═══ INFORMATION

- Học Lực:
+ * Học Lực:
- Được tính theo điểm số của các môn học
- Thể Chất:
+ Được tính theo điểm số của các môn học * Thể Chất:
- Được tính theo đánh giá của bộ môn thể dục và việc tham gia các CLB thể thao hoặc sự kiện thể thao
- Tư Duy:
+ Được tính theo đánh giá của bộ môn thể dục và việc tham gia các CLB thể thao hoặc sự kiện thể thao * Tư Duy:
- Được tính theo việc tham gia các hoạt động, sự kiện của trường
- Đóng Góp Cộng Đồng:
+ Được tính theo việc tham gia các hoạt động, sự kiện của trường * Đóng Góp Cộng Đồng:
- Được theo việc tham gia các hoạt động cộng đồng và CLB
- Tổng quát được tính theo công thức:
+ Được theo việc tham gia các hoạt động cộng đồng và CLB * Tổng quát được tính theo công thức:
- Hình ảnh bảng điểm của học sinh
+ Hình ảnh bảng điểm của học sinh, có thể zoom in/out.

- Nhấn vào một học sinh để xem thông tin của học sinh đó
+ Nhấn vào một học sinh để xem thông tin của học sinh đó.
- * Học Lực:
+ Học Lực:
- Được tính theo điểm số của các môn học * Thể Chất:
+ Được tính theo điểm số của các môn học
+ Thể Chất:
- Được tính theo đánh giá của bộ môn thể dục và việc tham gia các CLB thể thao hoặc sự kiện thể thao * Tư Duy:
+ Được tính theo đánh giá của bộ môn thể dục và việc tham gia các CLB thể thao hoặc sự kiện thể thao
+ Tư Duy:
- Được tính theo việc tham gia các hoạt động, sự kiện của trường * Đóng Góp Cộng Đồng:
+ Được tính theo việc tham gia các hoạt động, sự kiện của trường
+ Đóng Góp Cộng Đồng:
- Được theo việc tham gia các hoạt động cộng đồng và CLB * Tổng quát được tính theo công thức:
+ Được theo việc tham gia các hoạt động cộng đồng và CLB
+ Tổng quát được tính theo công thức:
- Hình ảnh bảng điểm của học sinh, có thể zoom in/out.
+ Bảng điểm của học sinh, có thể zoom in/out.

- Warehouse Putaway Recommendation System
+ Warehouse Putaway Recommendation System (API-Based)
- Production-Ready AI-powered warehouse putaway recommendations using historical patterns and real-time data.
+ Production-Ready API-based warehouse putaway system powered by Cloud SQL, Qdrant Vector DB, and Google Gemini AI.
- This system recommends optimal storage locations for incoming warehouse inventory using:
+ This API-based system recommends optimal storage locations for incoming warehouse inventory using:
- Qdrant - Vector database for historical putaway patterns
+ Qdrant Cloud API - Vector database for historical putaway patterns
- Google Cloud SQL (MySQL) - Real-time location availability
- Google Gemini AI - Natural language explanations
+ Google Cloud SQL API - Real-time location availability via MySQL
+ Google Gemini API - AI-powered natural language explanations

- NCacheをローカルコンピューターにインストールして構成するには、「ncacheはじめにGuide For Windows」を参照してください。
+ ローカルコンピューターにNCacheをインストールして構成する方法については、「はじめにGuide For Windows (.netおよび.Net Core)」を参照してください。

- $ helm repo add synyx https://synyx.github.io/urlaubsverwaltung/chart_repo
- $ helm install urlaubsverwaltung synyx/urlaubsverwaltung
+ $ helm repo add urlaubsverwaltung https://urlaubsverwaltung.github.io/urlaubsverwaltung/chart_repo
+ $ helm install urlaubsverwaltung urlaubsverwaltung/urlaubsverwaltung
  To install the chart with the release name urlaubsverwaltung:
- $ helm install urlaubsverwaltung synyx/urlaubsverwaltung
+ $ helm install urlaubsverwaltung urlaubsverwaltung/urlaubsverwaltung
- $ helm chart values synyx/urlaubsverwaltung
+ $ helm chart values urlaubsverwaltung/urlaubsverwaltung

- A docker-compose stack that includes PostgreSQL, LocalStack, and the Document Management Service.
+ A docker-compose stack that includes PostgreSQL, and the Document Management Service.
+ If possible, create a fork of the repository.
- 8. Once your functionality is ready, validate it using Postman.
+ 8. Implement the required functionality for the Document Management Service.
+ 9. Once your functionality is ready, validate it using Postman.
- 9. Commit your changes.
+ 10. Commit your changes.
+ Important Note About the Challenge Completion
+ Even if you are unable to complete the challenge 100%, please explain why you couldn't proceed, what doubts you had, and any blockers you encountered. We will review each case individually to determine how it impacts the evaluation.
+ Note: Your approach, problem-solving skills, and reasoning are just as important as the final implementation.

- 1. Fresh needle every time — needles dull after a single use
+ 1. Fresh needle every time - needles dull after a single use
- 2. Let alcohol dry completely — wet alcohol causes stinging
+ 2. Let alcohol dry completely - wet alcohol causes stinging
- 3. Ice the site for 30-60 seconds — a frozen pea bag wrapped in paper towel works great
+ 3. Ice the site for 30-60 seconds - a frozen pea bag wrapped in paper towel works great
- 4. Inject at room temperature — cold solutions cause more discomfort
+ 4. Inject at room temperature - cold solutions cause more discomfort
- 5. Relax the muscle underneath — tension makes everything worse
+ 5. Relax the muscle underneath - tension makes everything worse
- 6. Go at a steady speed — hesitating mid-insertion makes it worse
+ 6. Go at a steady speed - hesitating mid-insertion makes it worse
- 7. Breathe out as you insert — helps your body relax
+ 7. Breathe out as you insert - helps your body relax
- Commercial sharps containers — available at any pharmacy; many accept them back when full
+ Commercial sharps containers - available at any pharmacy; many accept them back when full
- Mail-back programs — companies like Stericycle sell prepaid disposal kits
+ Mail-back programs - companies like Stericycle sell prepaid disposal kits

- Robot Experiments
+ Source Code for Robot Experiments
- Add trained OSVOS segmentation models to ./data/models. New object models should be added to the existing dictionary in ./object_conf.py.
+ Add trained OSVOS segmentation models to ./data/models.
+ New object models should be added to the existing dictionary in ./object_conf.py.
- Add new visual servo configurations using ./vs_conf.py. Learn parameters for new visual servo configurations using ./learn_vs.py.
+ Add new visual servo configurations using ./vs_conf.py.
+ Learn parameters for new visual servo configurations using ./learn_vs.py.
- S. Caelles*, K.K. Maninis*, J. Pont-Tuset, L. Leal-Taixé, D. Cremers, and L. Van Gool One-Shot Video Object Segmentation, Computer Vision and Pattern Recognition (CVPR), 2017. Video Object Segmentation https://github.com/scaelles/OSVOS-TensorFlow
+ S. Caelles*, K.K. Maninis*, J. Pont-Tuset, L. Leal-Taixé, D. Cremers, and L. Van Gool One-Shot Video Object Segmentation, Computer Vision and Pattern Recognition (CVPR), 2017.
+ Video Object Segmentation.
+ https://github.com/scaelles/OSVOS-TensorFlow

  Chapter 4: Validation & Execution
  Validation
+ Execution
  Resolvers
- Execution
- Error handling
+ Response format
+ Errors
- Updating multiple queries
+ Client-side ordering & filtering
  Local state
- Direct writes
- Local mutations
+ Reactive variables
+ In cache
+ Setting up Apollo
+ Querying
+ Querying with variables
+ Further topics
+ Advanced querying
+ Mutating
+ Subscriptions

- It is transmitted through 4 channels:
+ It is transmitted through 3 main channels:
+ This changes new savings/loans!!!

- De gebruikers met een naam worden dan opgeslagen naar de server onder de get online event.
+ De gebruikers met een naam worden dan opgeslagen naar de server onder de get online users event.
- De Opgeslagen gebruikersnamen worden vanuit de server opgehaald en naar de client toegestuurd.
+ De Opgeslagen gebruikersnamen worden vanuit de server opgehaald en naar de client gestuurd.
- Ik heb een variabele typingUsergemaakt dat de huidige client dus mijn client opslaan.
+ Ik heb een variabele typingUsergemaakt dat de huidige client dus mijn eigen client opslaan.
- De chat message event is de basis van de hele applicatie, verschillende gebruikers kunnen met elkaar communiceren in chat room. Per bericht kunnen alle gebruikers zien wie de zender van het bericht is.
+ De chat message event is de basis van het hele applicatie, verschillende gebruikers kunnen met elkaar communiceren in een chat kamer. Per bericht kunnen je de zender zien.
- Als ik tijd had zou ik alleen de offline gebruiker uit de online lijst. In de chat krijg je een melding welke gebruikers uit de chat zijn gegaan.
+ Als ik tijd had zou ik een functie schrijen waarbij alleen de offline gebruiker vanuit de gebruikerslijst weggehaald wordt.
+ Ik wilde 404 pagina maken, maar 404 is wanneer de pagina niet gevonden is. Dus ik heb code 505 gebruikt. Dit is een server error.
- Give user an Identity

══════

The lines above from the one with "ordering & filtering" through the one with "de client gestuurd." are to be duplicated exactly, ends included, with nothing added.

SOLUTION
+ Client-side ordering & filtering
  Local state
- Direct writes
- Local mutations
+ Reactive variables
+ In cache
+ Setting up Apollo
+ Querying
+ Querying with variables
+ Further topics
+ Advanced querying
+ Mutating
+ Subscriptions

- It is transmitted through 4 channels:
+ It is transmitted through 3 main channels:
+ This changes new savings/loans!!!

- De gebruikers met een naam worden dan opgeslagen naar de server onder de get online event.
+ De gebruikers met een naam worden dan opgeslagen naar de server onder de get online users event.
- De Opgeslagen gebruikersnamen worden vanuit de server opgehaald en naar de client toegestuurd.
+ De Opgeslagen gebruikersnamen worden vanuit de server opgehaald en naar de client gestuurd.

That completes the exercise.